**To do**
Leave every picture out and write out the records below exactly.

**Dataset entries**
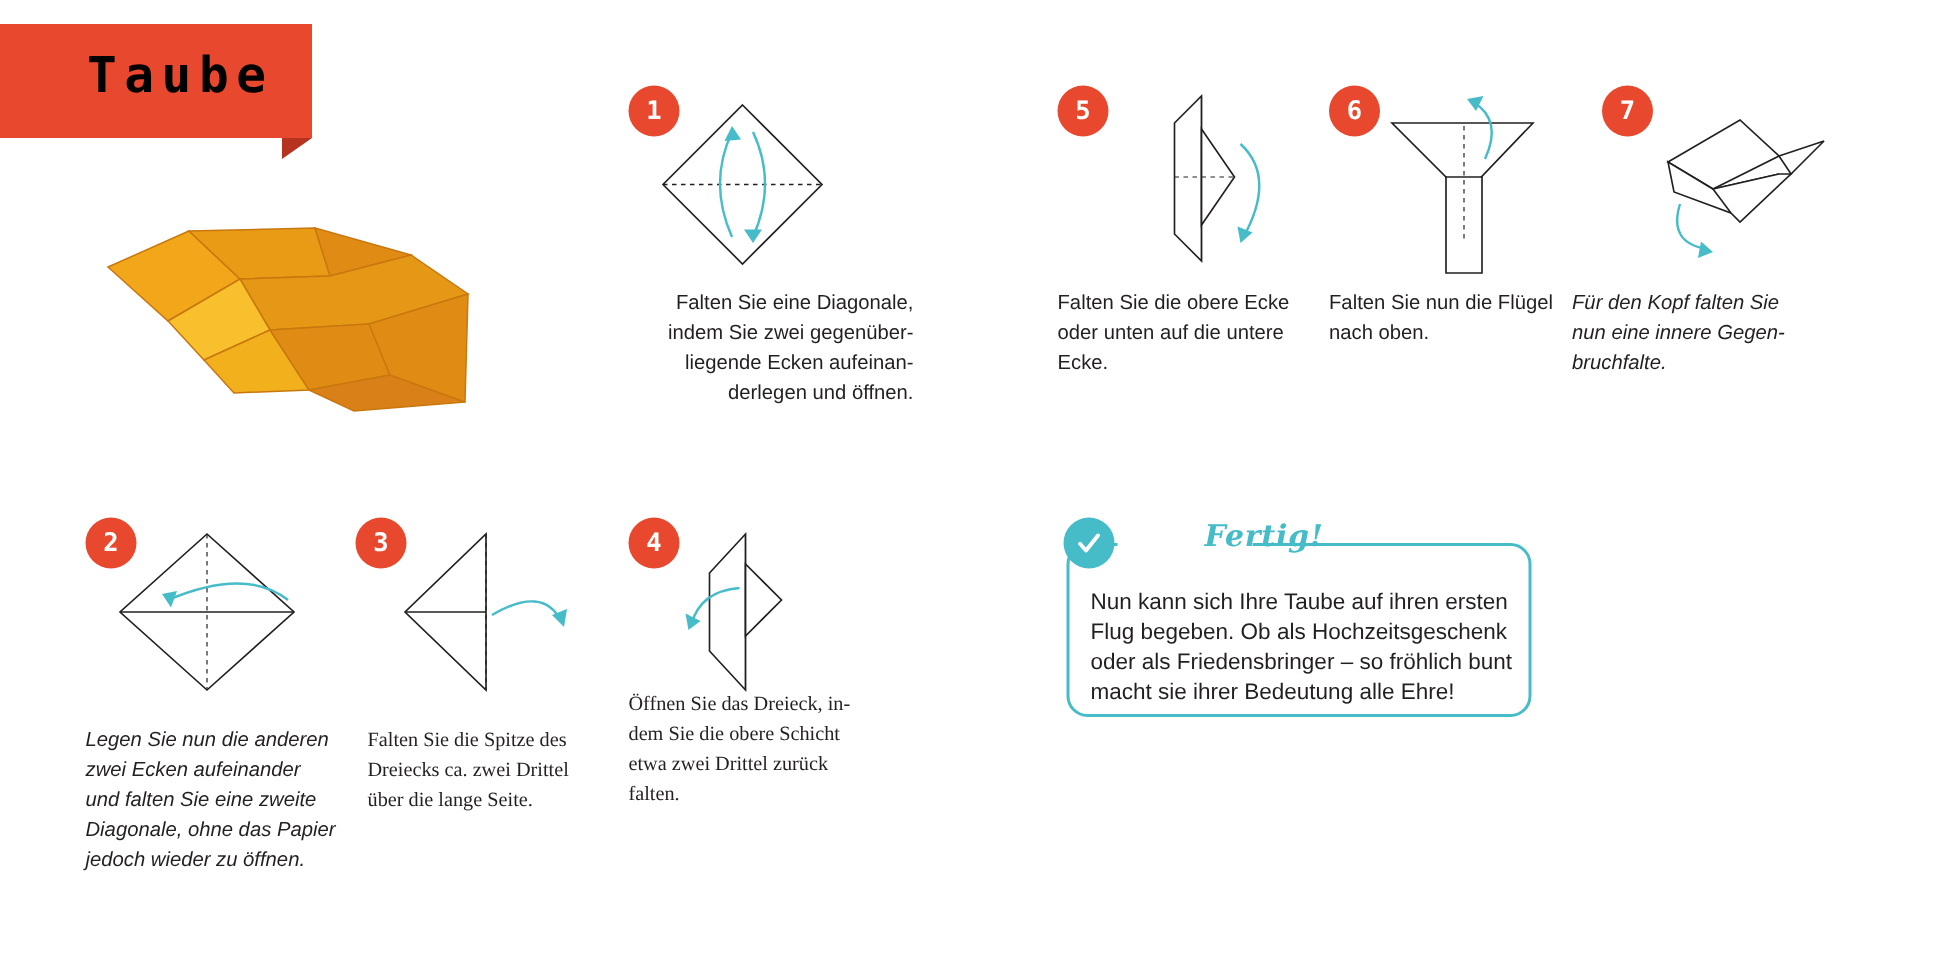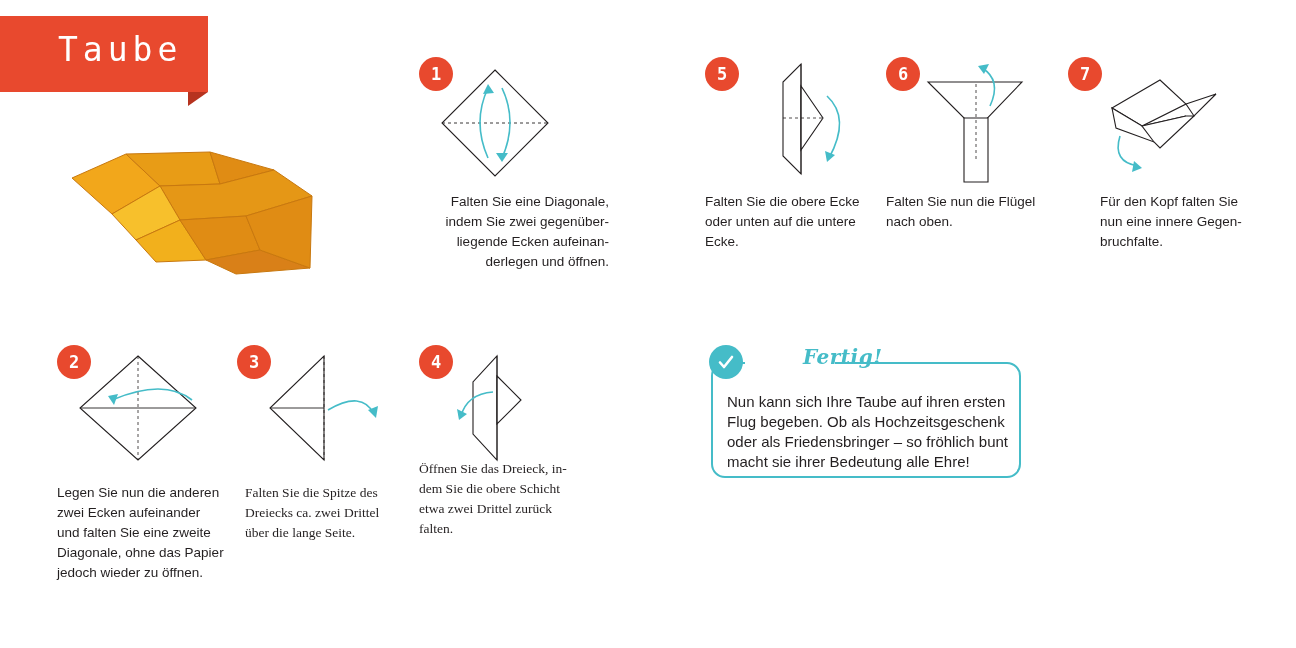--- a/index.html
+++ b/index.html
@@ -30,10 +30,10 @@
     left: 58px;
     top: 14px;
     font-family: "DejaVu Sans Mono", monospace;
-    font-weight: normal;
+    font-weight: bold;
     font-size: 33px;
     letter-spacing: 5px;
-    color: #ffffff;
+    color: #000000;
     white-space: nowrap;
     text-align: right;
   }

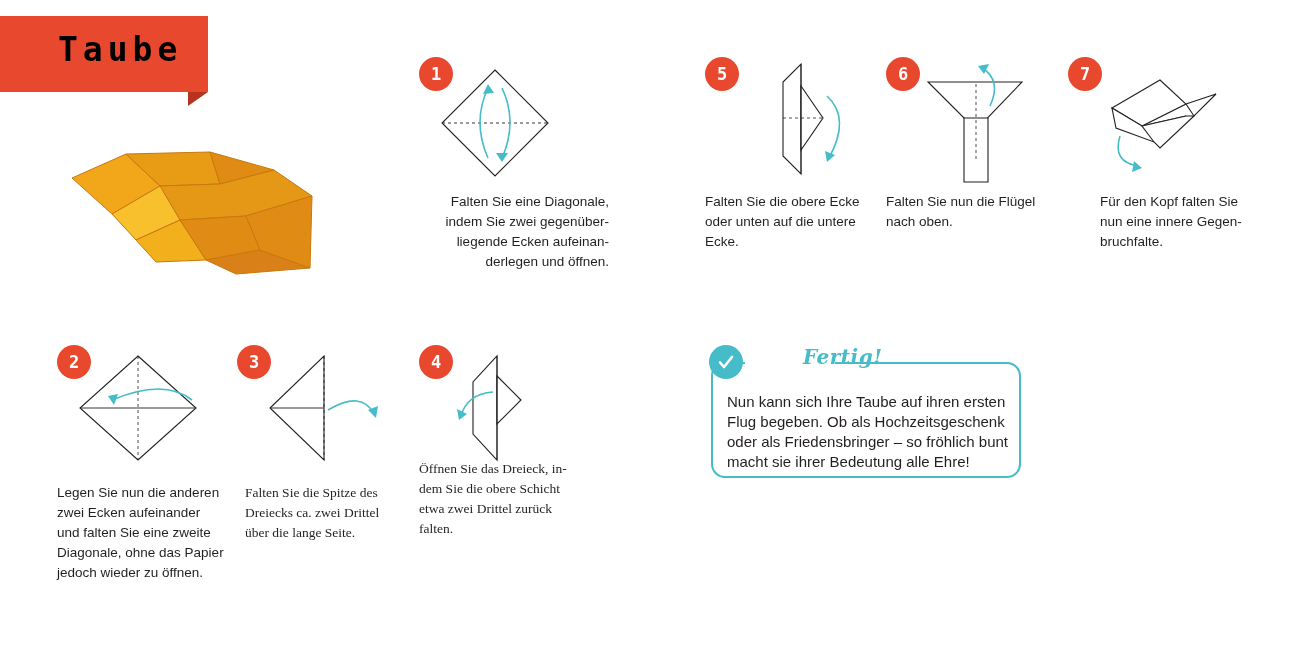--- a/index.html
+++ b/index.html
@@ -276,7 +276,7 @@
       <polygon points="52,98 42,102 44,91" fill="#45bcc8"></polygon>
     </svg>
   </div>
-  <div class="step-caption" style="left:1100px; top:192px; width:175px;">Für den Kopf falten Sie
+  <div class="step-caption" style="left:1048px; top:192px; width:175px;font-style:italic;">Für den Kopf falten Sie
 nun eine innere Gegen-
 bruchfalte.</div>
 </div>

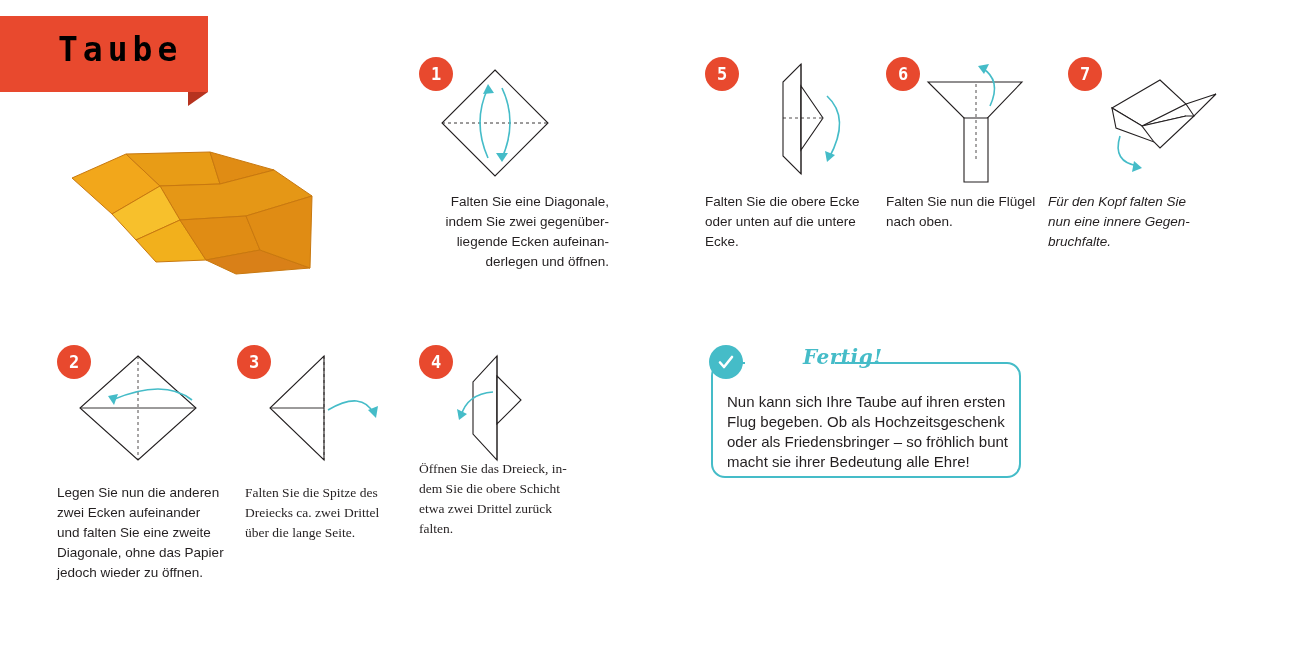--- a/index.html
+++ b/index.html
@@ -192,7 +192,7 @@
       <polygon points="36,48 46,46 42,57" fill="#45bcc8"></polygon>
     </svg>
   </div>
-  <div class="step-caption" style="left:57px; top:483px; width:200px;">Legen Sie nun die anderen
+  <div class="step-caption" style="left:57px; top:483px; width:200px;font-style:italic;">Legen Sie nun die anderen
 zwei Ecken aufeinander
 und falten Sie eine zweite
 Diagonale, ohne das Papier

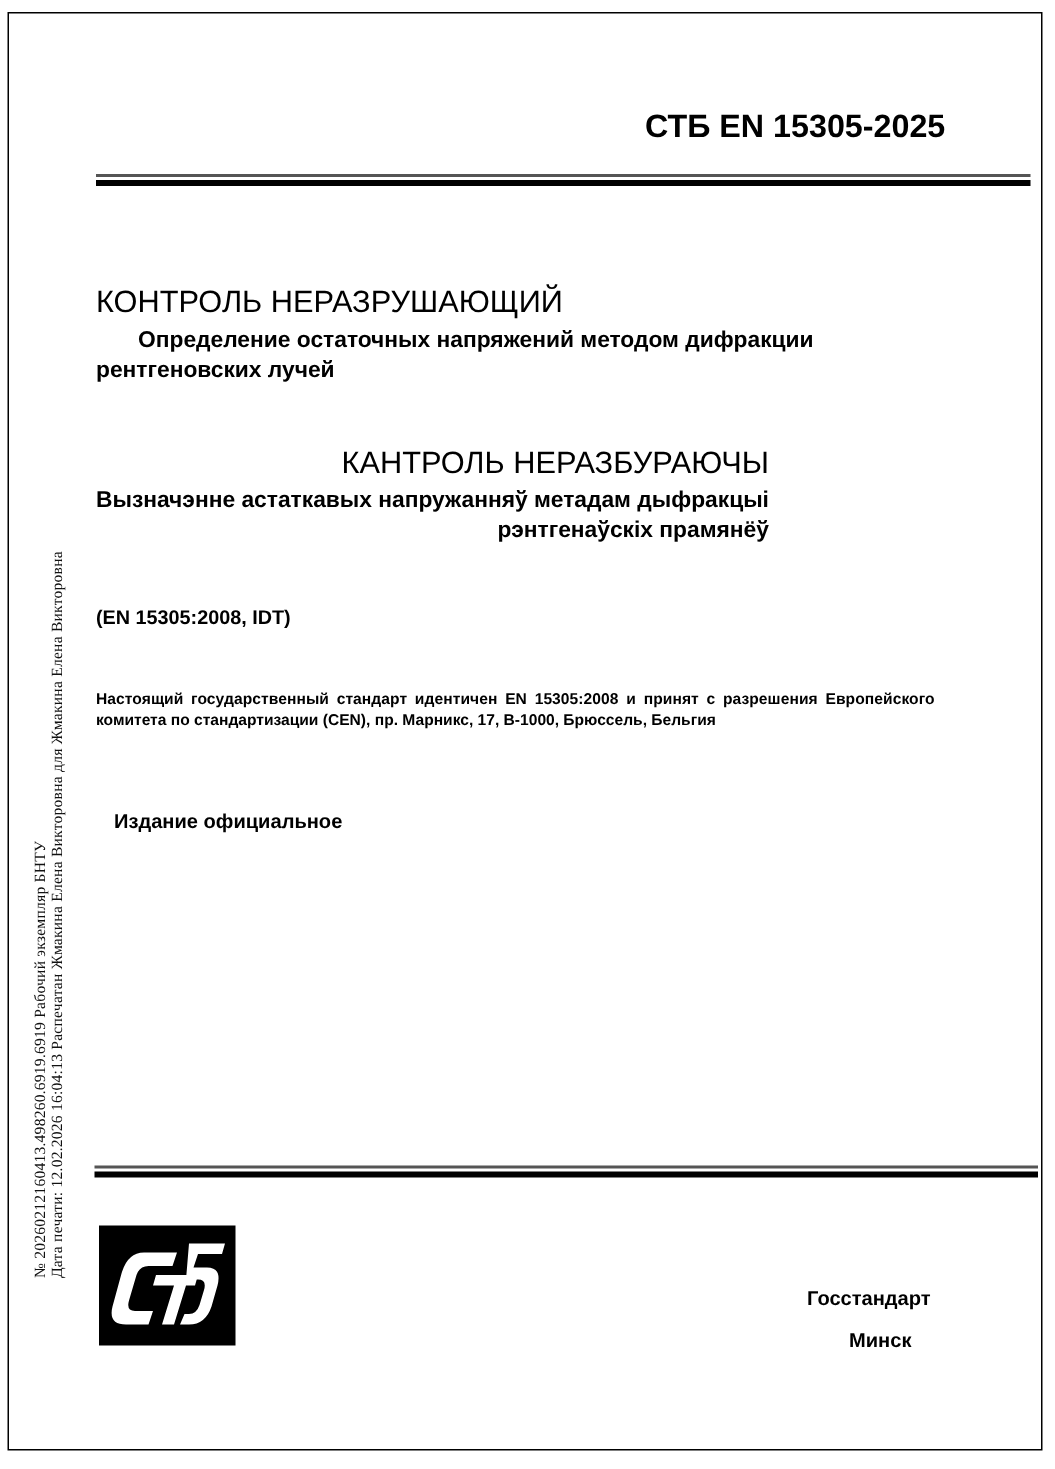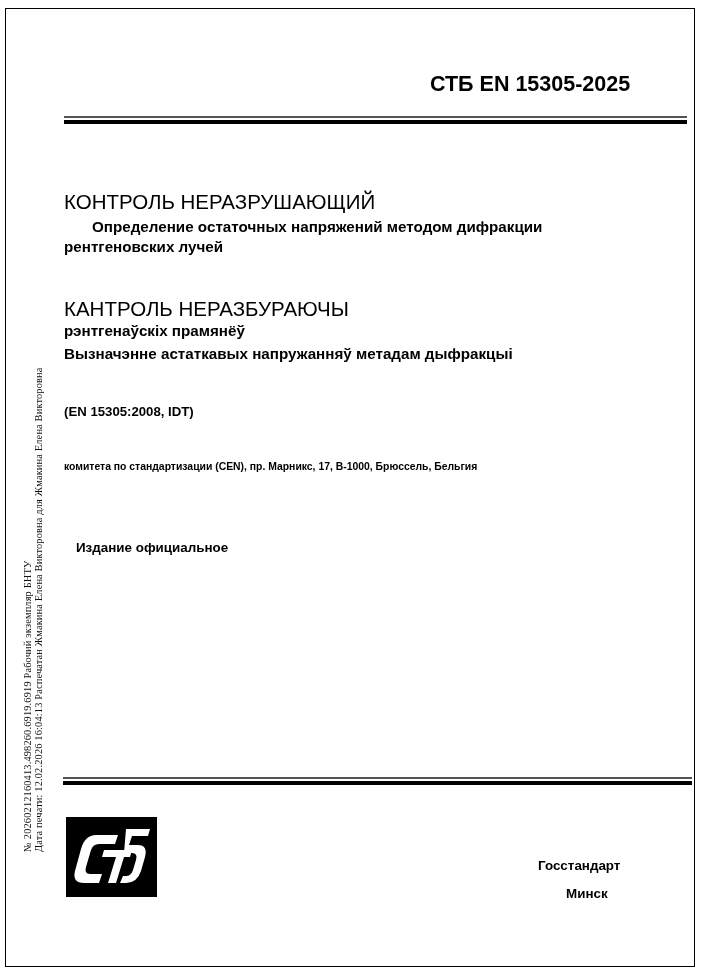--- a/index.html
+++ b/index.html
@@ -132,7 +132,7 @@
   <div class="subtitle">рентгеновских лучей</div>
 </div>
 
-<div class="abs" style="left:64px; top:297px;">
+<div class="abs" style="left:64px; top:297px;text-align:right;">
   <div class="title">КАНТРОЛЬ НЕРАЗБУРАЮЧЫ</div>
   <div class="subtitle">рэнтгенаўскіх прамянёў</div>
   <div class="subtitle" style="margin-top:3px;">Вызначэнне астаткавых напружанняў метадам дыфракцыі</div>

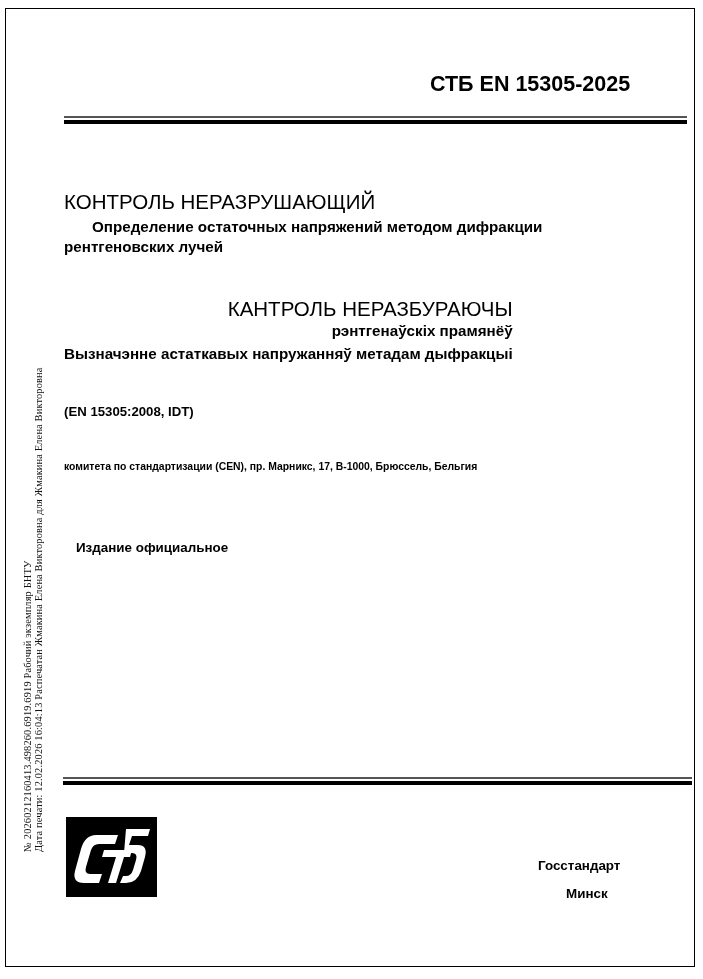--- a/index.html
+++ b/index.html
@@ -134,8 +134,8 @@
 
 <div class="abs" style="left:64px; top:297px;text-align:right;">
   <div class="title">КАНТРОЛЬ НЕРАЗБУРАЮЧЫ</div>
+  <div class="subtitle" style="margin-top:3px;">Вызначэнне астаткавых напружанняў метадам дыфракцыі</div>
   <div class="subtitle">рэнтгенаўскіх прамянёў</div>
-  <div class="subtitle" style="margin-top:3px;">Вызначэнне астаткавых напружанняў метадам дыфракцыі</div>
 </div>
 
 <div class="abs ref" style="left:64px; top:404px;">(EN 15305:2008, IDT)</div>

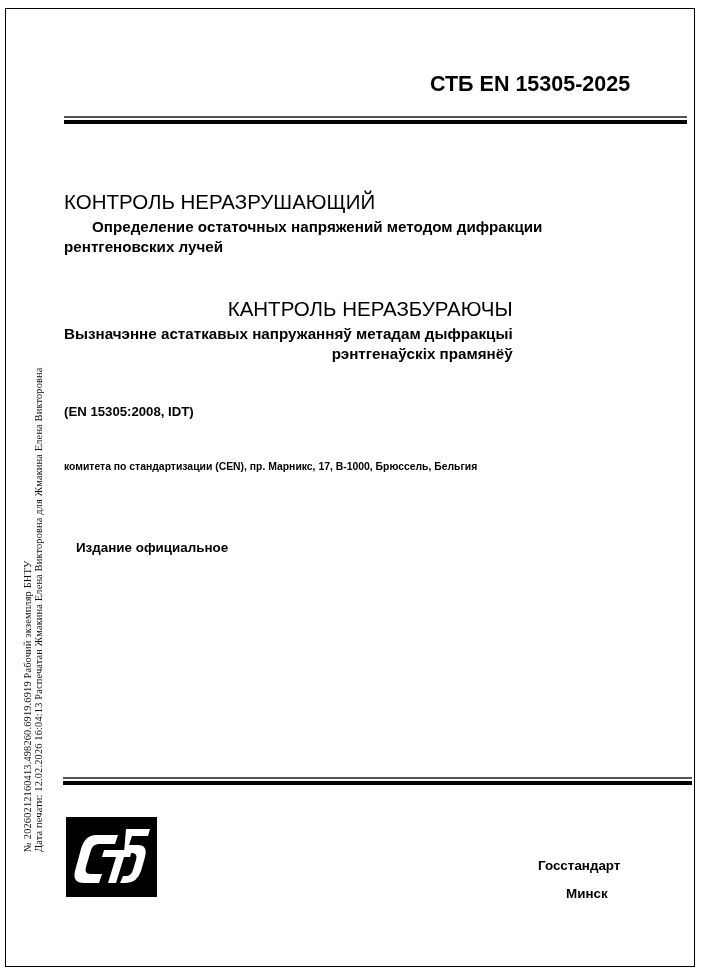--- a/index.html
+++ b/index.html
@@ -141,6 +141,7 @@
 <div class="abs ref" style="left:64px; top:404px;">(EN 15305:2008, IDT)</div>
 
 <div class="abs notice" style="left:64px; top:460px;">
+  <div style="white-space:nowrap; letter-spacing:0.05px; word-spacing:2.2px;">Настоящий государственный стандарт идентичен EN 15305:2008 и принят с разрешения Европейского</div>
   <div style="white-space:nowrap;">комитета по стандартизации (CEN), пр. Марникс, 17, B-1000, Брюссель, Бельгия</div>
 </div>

**Response area**
--- a/index.html
+++ b/index.html
@@ -30,10 +30,10 @@
     left: 58px;
     top: 14px;
     font-family: "DejaVu Sans Mono", monospace;
-    font-weight: normal;
+    font-weight: bold;
     font-size: 33px;
     letter-spacing: 5px;
-    color: #ffffff;
+    color: #000000;
     white-space: nowrap;
     text-align: right;
   }

--- a/index.html
+++ b/index.html
@@ -276,7 +276,7 @@
       <polygon points="52,98 42,102 44,91" fill="#45bcc8"></polygon>
     </svg>
   </div>
-  <div class="step-caption" style="left:1100px; top:192px; width:175px;">Für den Kopf falten Sie
+  <div class="step-caption" style="left:1048px; top:192px; width:175px;font-style:italic;">Für den Kopf falten Sie
 nun eine innere Gegen-
 bruchfalte.</div>
 </div>

--- a/index.html
+++ b/index.html
@@ -192,7 +192,7 @@
       <polygon points="36,48 46,46 42,57" fill="#45bcc8"></polygon>
     </svg>
   </div>
-  <div class="step-caption" style="left:57px; top:483px; width:200px;">Legen Sie nun die anderen
+  <div class="step-caption" style="left:57px; top:483px; width:200px;font-style:italic;">Legen Sie nun die anderen
 zwei Ecken aufeinander
 und falten Sie eine zweite
 Diagonale, ohne das Papier

--- a/index.html
+++ b/index.html
@@ -132,7 +132,7 @@
   <div class="subtitle">рентгеновских лучей</div>
 </div>
 
-<div class="abs" style="left:64px; top:297px;">
+<div class="abs" style="left:64px; top:297px;text-align:right;">
   <div class="title">КАНТРОЛЬ НЕРАЗБУРАЮЧЫ</div>
   <div class="subtitle">рэнтгенаўскіх прамянёў</div>
   <div class="subtitle" style="margin-top:3px;">Вызначэнне астаткавых напружанняў метадам дыфракцыі</div>

--- a/index.html
+++ b/index.html
@@ -134,8 +134,8 @@
 
 <div class="abs" style="left:64px; top:297px;text-align:right;">
   <div class="title">КАНТРОЛЬ НЕРАЗБУРАЮЧЫ</div>
+  <div class="subtitle" style="margin-top:3px;">Вызначэнне астаткавых напружанняў метадам дыфракцыі</div>
   <div class="subtitle">рэнтгенаўскіх прамянёў</div>
-  <div class="subtitle" style="margin-top:3px;">Вызначэнне астаткавых напружанняў метадам дыфракцыі</div>
 </div>
 
 <div class="abs ref" style="left:64px; top:404px;">(EN 15305:2008, IDT)</div>

--- a/index.html
+++ b/index.html
@@ -141,6 +141,7 @@
 <div class="abs ref" style="left:64px; top:404px;">(EN 15305:2008, IDT)</div>
 
 <div class="abs notice" style="left:64px; top:460px;">
+  <div style="white-space:nowrap; letter-spacing:0.05px; word-spacing:2.2px;">Настоящий государственный стандарт идентичен EN 15305:2008 и принят с разрешения Европейского</div>
   <div style="white-space:nowrap;">комитета по стандартизации (CEN), пр. Марникс, 17, B-1000, Брюссель, Бельгия</div>
 </div>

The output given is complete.